Waiting for the Birds

If you’ve been making stuff your whole life and haven’t produced as much as usual, how big of a leap would it be to think you were done? Would it be easy to feel like you’ve written, painted, sculpted, sang, cooked or designed it for the last time?

It’s a question that comes up for artists of all ilks at some point in their working lives: If we haven’t made that thing we like to make in a long while, can we still call ourselves artists?

It’s a question I’ve been asking myself for a few years now since I completed my memoir in 2020.

In the past few years I’ve been posting pieces on this monthly blog – heartfelt appreciation for loyal readers for 10 years now! – as well as a few short essays and book reviews. But most of these were created in service to teaching a concept, highlighting an aspect of my book or promoting an upcoming writing workshop. Not necessarily new material.

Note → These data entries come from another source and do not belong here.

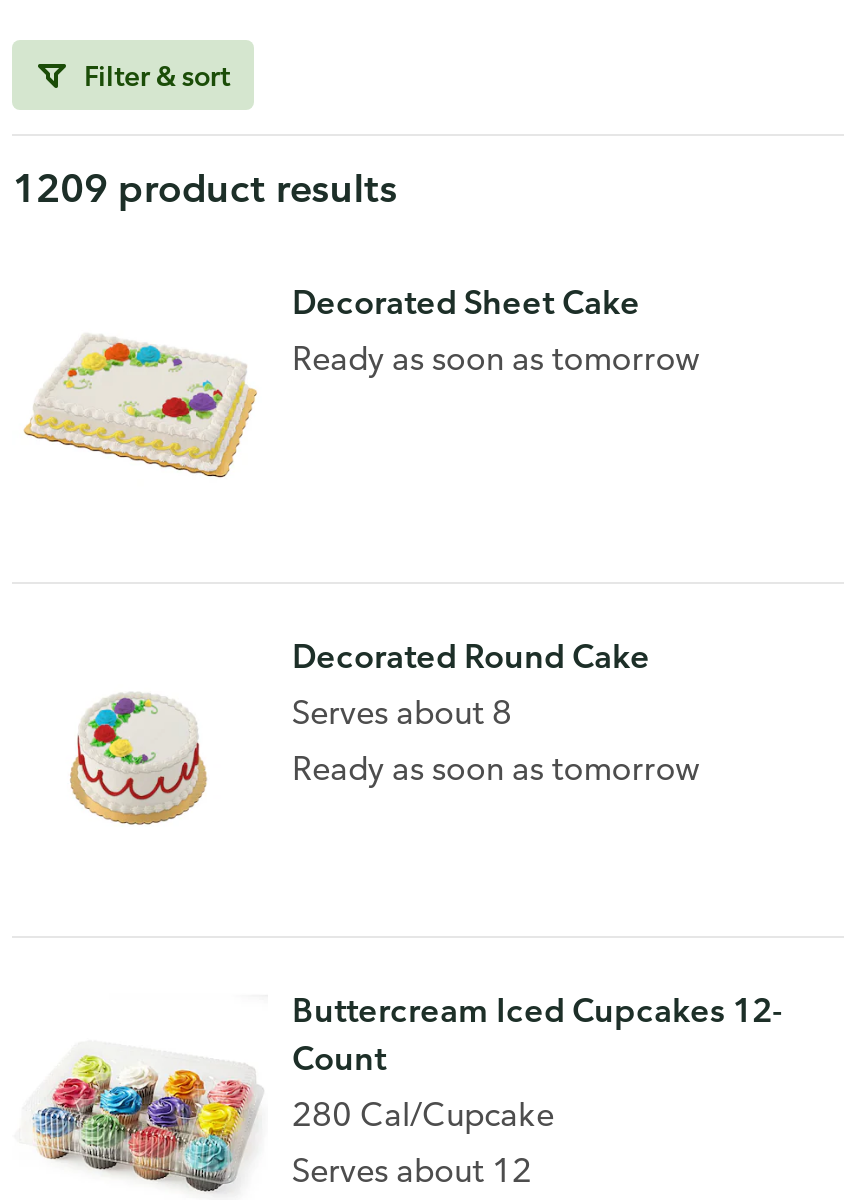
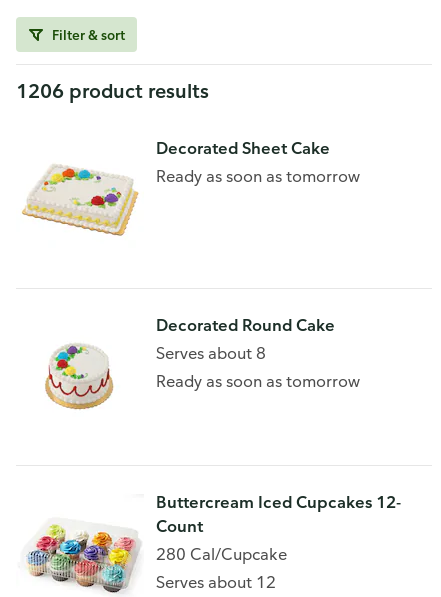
- 1209 product results
+ 1206 product results
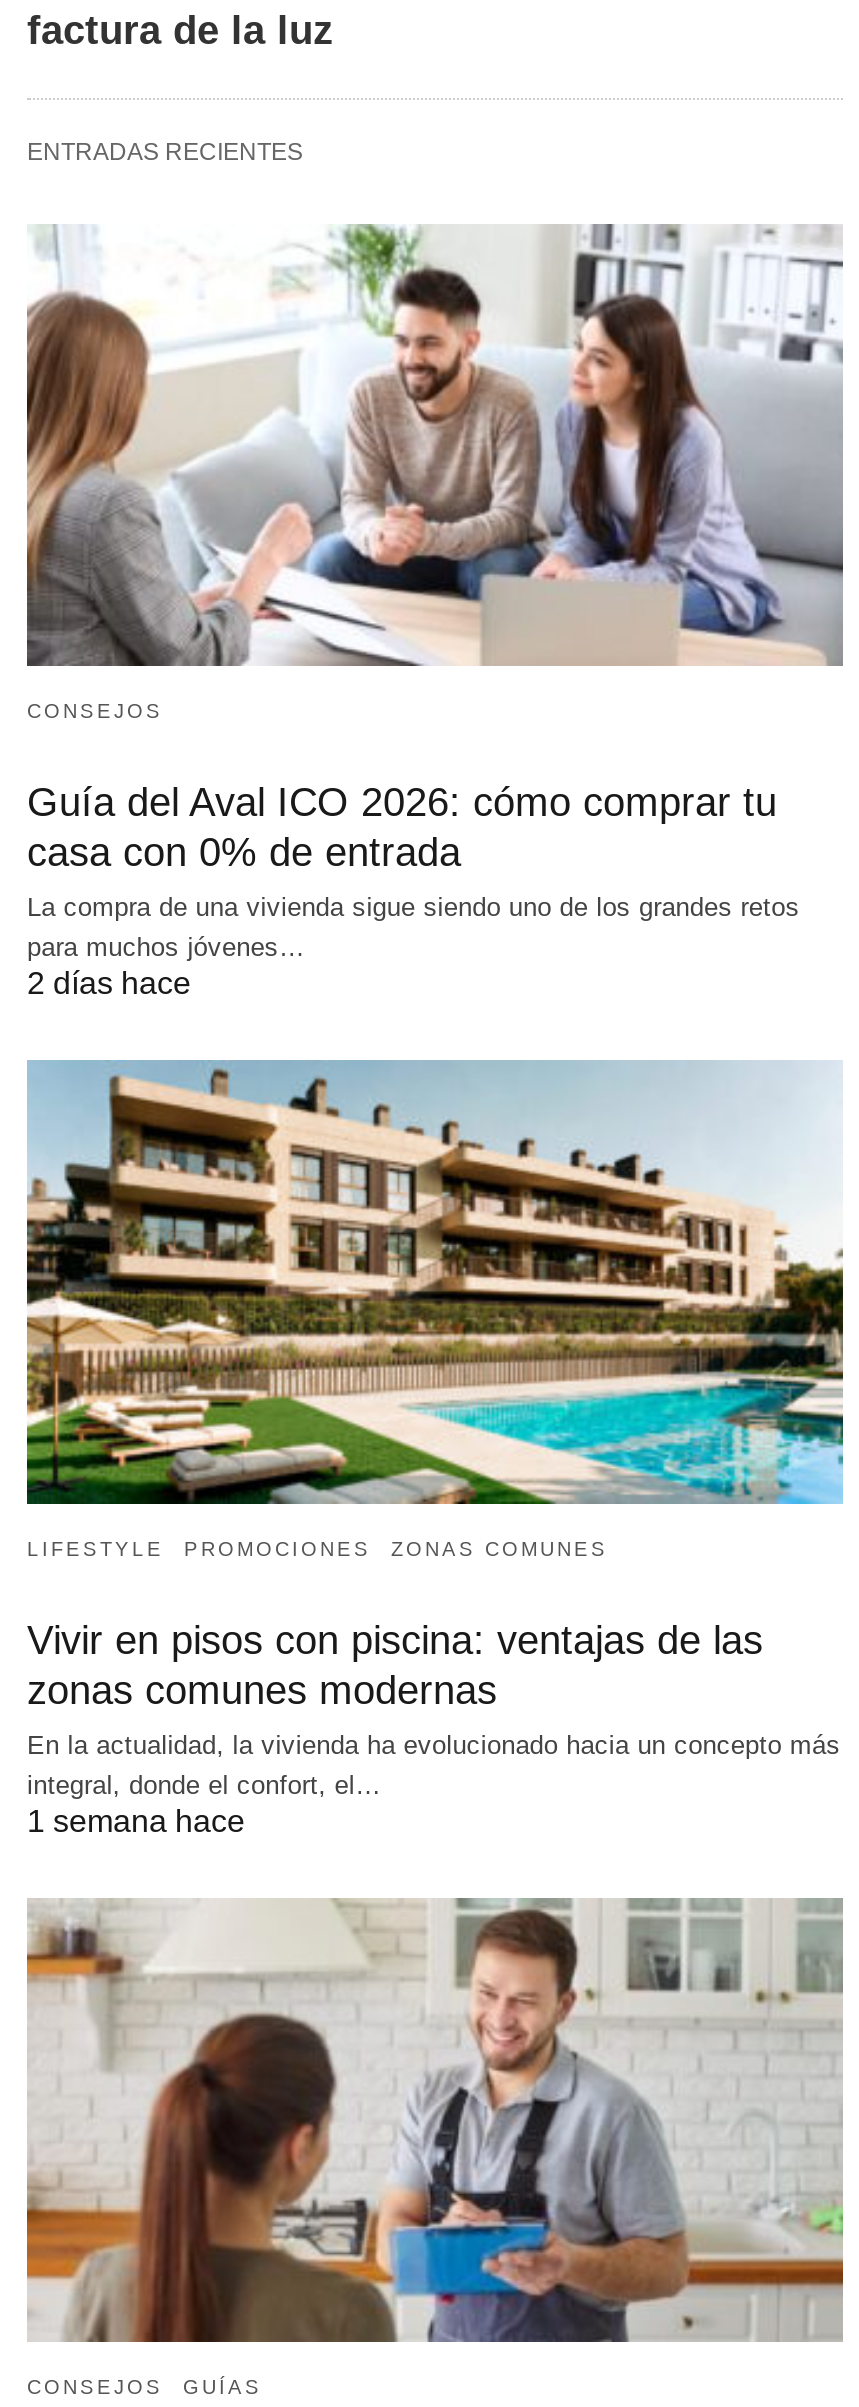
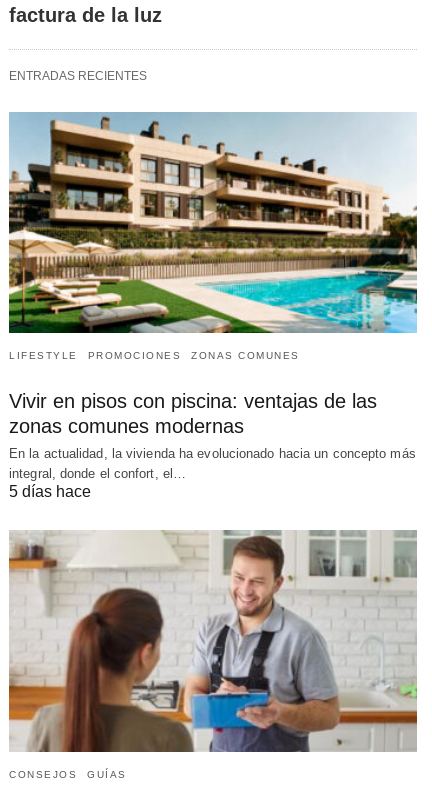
- [image]
- CONSEJOS
- Guía del Aval ICO 2026: cómo comprar tu
- casa con 0% de entrada
- La compra de una vivienda sigue siendo uno de los grandes retos
- para muchos jóvenes…
- 2 días hace

- 1 semana hace
+ 5 días hace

Are we artists if we aren’t generating new material?

Author friends had prepared me for the post-publication downswing -  that fallow time after completing a long-term project which, like a well, needs time to refill. Artist friends have talked with me about their dry spells, inhale periods, loss of mojo, creative slowdowns or blocks. I figured this period would last about a year or so, the time it generally takes to promote a book.

But as I creep closer to three-year mark without a big artistic project to throw myself into full throttle, I feel out of my element. I keep searching for something that has my heart and soul, that operates as an organizing principle. Because without it, I have been grasping for myself, for who I am.

Or possibly, have been.

A me who once was but is no longer.

Which leads me to a new question: Is it possible to express oneself - in art - from one place to another? To write-paint-sculpt-sing-cook-design one’s way toward a new version of ourselves?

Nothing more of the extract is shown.